"""

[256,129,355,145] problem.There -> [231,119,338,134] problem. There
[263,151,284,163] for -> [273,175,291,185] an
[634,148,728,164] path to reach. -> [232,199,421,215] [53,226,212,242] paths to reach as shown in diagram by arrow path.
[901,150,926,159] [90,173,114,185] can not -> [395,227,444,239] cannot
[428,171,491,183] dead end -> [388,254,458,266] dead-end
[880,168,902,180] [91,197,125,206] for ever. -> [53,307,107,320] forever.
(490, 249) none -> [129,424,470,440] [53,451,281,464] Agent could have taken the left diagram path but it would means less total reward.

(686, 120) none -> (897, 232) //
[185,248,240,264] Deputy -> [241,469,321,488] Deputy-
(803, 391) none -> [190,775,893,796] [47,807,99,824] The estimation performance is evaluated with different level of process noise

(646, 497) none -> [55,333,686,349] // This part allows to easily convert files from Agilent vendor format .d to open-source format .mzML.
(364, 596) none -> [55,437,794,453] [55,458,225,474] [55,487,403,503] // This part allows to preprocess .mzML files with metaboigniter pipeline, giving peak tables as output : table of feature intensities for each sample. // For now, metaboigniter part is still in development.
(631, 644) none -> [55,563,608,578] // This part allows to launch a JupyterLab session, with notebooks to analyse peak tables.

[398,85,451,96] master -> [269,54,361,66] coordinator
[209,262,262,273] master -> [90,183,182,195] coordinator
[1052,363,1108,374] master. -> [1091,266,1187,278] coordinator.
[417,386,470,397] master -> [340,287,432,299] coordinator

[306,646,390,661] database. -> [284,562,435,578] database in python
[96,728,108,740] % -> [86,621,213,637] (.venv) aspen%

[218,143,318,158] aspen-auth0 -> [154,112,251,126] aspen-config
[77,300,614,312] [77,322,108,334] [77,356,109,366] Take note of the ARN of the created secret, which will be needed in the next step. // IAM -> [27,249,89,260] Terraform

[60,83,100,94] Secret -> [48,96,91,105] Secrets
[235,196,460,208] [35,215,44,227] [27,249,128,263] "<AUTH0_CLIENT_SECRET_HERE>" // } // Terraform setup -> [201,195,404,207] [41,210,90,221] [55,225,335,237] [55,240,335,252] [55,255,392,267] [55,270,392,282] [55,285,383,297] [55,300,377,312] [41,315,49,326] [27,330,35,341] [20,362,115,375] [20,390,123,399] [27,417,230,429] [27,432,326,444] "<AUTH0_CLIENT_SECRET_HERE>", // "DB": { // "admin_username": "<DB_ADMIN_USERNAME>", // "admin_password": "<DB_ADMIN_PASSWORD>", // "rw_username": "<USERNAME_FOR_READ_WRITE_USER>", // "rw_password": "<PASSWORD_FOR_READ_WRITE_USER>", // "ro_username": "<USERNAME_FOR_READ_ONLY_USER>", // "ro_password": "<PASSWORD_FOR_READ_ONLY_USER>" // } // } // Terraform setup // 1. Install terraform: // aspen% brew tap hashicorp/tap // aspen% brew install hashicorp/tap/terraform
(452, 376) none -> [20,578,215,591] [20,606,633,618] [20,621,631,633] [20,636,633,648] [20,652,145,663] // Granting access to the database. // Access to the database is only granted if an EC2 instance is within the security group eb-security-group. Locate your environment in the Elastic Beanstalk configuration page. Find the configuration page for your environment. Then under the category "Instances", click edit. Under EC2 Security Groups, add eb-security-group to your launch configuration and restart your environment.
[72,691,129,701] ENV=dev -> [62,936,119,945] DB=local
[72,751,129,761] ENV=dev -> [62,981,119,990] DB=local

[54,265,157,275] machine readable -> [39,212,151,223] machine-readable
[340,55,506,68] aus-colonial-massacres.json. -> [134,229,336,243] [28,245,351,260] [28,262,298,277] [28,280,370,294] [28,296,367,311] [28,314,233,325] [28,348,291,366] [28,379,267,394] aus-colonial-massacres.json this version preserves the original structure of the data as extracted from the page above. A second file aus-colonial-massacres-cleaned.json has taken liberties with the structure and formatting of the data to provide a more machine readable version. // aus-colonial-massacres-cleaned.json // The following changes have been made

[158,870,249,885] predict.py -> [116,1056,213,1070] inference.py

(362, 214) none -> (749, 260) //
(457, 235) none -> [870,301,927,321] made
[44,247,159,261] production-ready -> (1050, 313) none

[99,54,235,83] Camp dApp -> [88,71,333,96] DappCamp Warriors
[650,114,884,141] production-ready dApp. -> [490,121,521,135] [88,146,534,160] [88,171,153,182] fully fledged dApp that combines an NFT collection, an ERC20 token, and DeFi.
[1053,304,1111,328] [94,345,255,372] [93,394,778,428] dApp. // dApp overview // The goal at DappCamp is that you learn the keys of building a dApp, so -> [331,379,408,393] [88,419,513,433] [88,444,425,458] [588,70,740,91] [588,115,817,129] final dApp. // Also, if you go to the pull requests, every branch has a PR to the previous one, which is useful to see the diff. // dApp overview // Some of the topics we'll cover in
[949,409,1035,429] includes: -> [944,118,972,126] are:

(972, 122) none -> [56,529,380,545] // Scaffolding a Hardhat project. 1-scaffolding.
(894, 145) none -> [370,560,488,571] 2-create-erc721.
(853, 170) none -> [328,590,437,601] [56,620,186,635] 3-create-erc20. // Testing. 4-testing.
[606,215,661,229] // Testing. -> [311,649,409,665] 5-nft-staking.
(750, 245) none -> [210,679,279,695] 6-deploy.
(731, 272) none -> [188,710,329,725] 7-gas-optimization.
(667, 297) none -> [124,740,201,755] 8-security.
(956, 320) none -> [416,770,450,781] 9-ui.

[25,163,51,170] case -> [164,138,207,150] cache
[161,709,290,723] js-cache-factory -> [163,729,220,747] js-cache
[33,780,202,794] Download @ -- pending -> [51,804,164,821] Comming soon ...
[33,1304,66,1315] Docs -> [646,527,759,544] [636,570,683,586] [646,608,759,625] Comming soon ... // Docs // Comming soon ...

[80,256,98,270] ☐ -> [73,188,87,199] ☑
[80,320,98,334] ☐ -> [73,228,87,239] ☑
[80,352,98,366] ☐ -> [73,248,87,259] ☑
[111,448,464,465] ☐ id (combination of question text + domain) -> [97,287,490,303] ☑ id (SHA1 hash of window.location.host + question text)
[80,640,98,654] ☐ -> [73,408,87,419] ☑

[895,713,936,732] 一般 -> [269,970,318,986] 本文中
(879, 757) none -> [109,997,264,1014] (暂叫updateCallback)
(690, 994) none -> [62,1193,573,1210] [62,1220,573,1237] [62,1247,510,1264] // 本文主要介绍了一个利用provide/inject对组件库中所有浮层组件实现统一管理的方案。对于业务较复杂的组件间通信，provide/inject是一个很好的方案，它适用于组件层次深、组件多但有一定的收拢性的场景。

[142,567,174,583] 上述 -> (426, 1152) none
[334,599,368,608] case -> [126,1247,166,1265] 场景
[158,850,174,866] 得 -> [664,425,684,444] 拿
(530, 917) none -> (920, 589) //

"""

▶ _WORK INSTRUCTION_: Please give the count of lines above with "master", nothing else.

▶ _YOUR RESPONSE_: 4